At the MUSC West Campus, the former JCPenney was lined with windows along one side of the building. When walls were added to the interior to create clinic pods, much of the natural lighting was lost. The team solved this by adding windows in exterior walls for areas designated for patient and staff activities. Glazed openings were also made in areas where patients would spend prolonged periods of time such as waiting and exam rooms to create a feeling of openness.

As budget is always a consideration, careful planning and coordination of design and implementation were used to maximize the effectiveness of windows, while staying within the budget. Designers used target value design, where they developed “buckets” of funding for each group/area in the facility, then reconciled the layout based on the owner’s priorities.

  1. Capitalizing on bay spacing. The 32-by-32-foot structural bay spacing in retail stores is ideal for conversion into large procedure and operating rooms, as well as open clinical areas for pre- and post-treatment. Additionally, floor slabs designed to withstand heavy shelving units are strong enough for medical equipment, allowing unencumbered collaborative spaces with great view angles to be achievable.
  2. Upgrading plumbing and HVAC systems. HVAC systems in big-box retail stores are designed to move a high volume of air through open spaces. However, because MOBs include many interior rooms, the HVAC system needs to be replaced to provide a moderate flow throughout partitioned floor plans with a multitude of zoning. Additionally, most retail HVAC systems don’t meet energy efficiency levels mandated by codes for healthcare facilities.

Upgrades to plumbing systems are necessary, too, as healthcare facilities require more plumbing structures than retail big boxes for features such as exam room sinks. Therefore, plumbing must be driven from its usual locations toward the front and back of a former store layout to the interior of the building to accommodate healthcare facility needs.
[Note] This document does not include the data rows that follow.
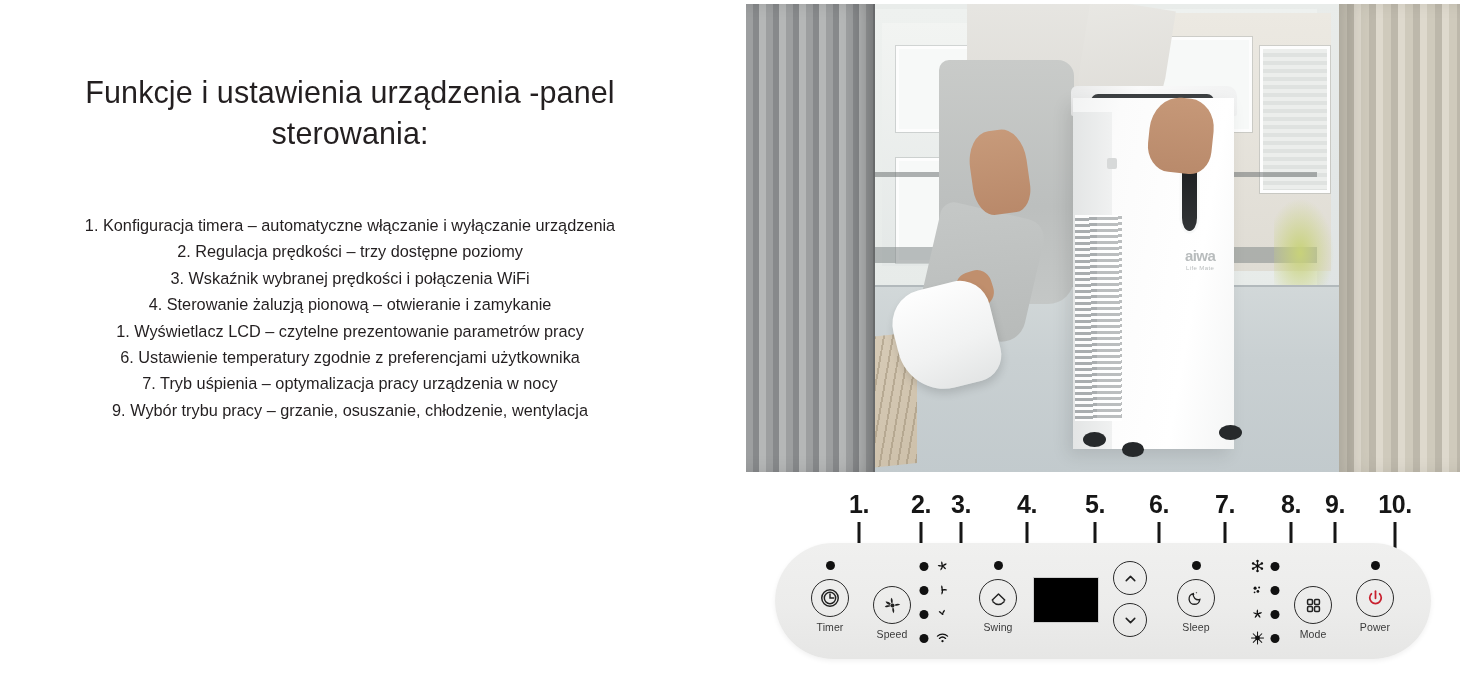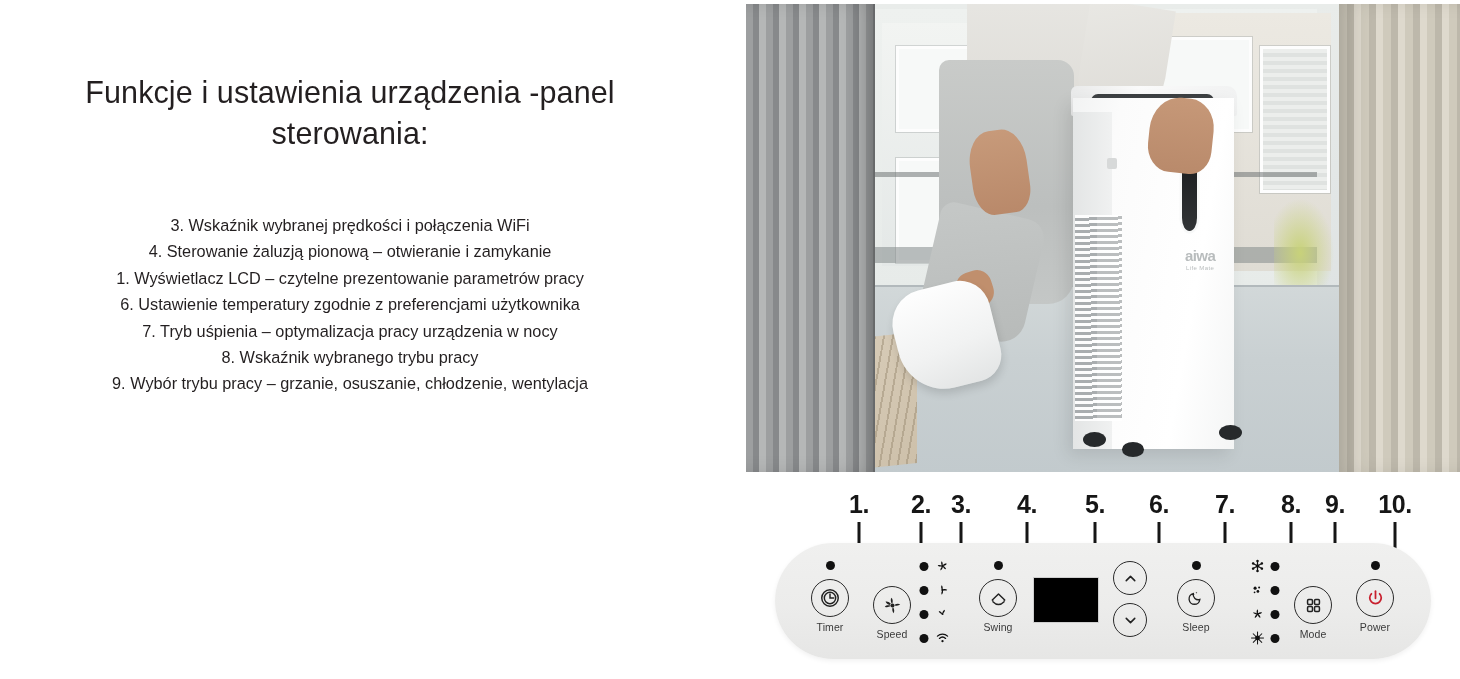--- a/index.html
+++ b/index.html
@@ -256,6 +256,7 @@
   <div class="left-col">
     <div class="title">Funkcje i ustawienia urządzenia -panel sterowania:</div>
     <div class="feature-list" id="feature-list">
+        <div class="item">1. Konfiguracja timera – automatyczne włączanie i wyłączanie urządzenia</div>
         <div class="item">3. Wskaźnik wybranej prędkości i połączenia WiFi</div>
         <div class="item">4. Sterowanie żaluzją pionową – otwieranie i zamykanie</div>
         <div class="item">1. Wyświetlacz LCD – czytelne prezentowanie parametrów pracy</div>

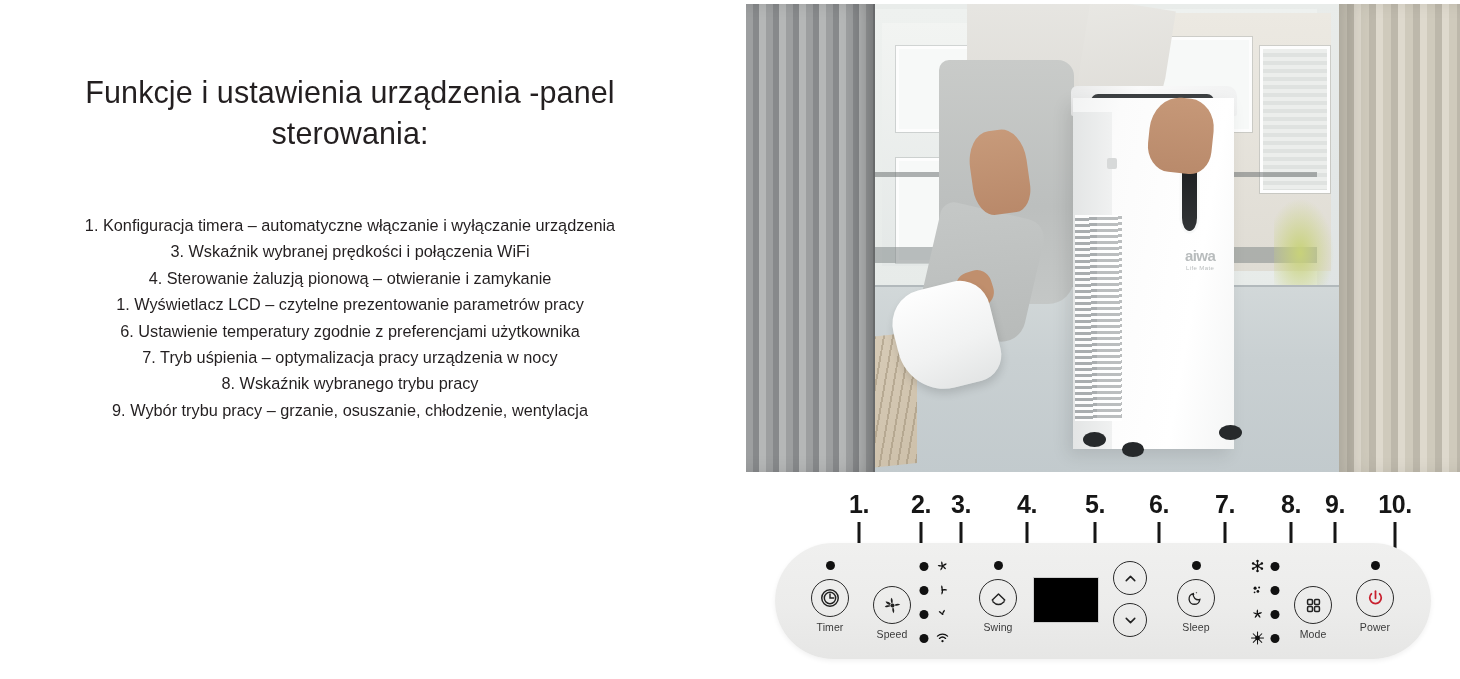--- a/index.html
+++ b/index.html
@@ -257,6 +257,7 @@
     <div class="title">Funkcje i ustawienia urządzenia -panel sterowania:</div>
     <div class="feature-list" id="feature-list">
         <div class="item">1. Konfiguracja timera – automatyczne włączanie i wyłączanie urządzenia</div>
+        <div class="item">2. Regulacja prędkości – trzy dostępne poziomy</div>
         <div class="item">3. Wskaźnik wybranej prędkości i połączenia WiFi</div>
         <div class="item">4. Sterowanie żaluzją pionową – otwieranie i zamykanie</div>
         <div class="item">1. Wyświetlacz LCD – czytelne prezentowanie parametrów pracy</div>

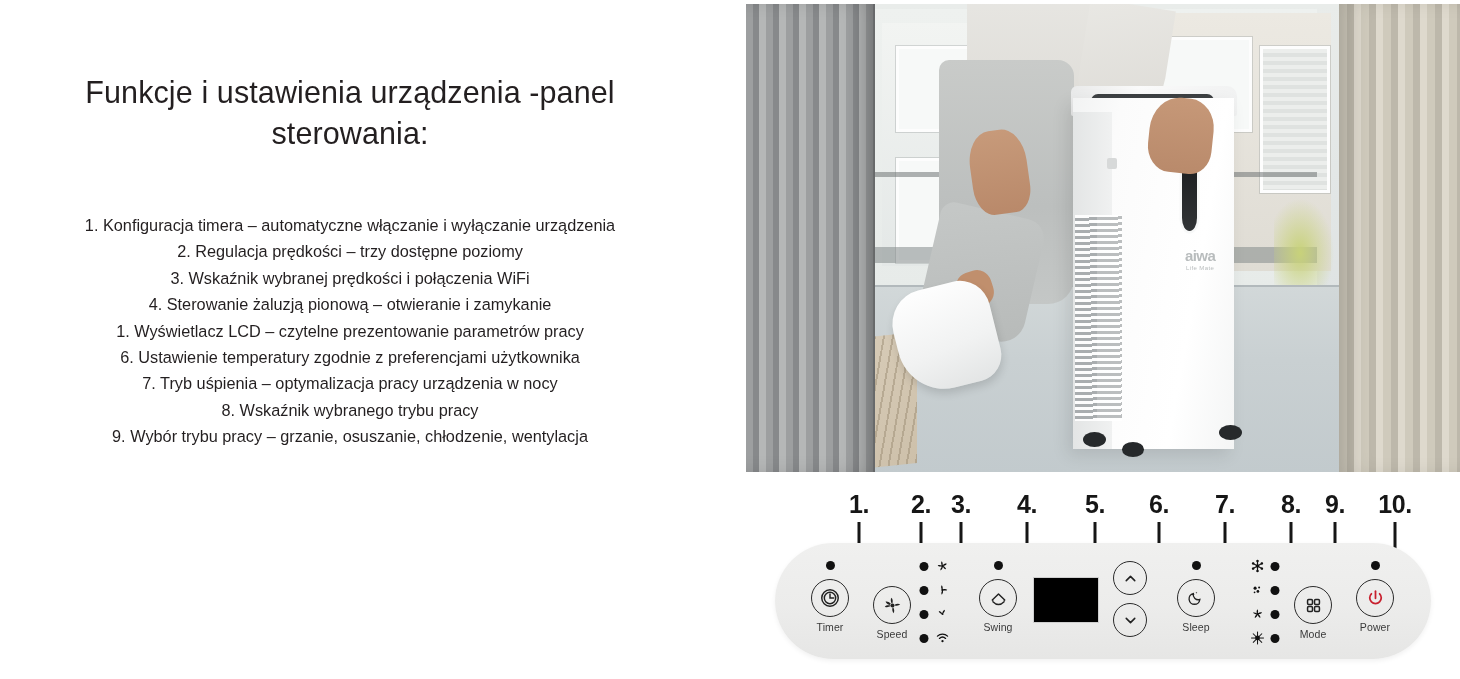--- a/index.html
+++ b/index.html
@@ -263,7 +263,6 @@
         <div class="item">1. Wyświetlacz LCD – czytelne prezentowanie parametrów pracy</div>
         <div class="item">6. Ustawienie temperatury zgodnie z preferencjami użytkownika</div>
         <div class="item">7. Tryb uśpienia – optymalizacja pracy urządzenia w nocy</div>
-        <div class="item">8. Wskaźnik wybranego trybu pracy</div>
         <div class="item">9. Wybór trybu pracy – grzanie, osuszanie, chłodzenie, wentylacja</div>
       </div>
   </div>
The increased floor-to-floor heights create additional room for above-ceiling infrastructure to help accommodate the modifications.

Because millions of square feet of space are expected to become available in upcoming years as brick-and-mortar stores continue to close, it’s important for healthcare design teams to understand the costs and constraints involved in converting former big box structures into viable healthcare facilities. That effort will put the healthcare industry in a position to fill the void for additional and convenient care options for patients and communities.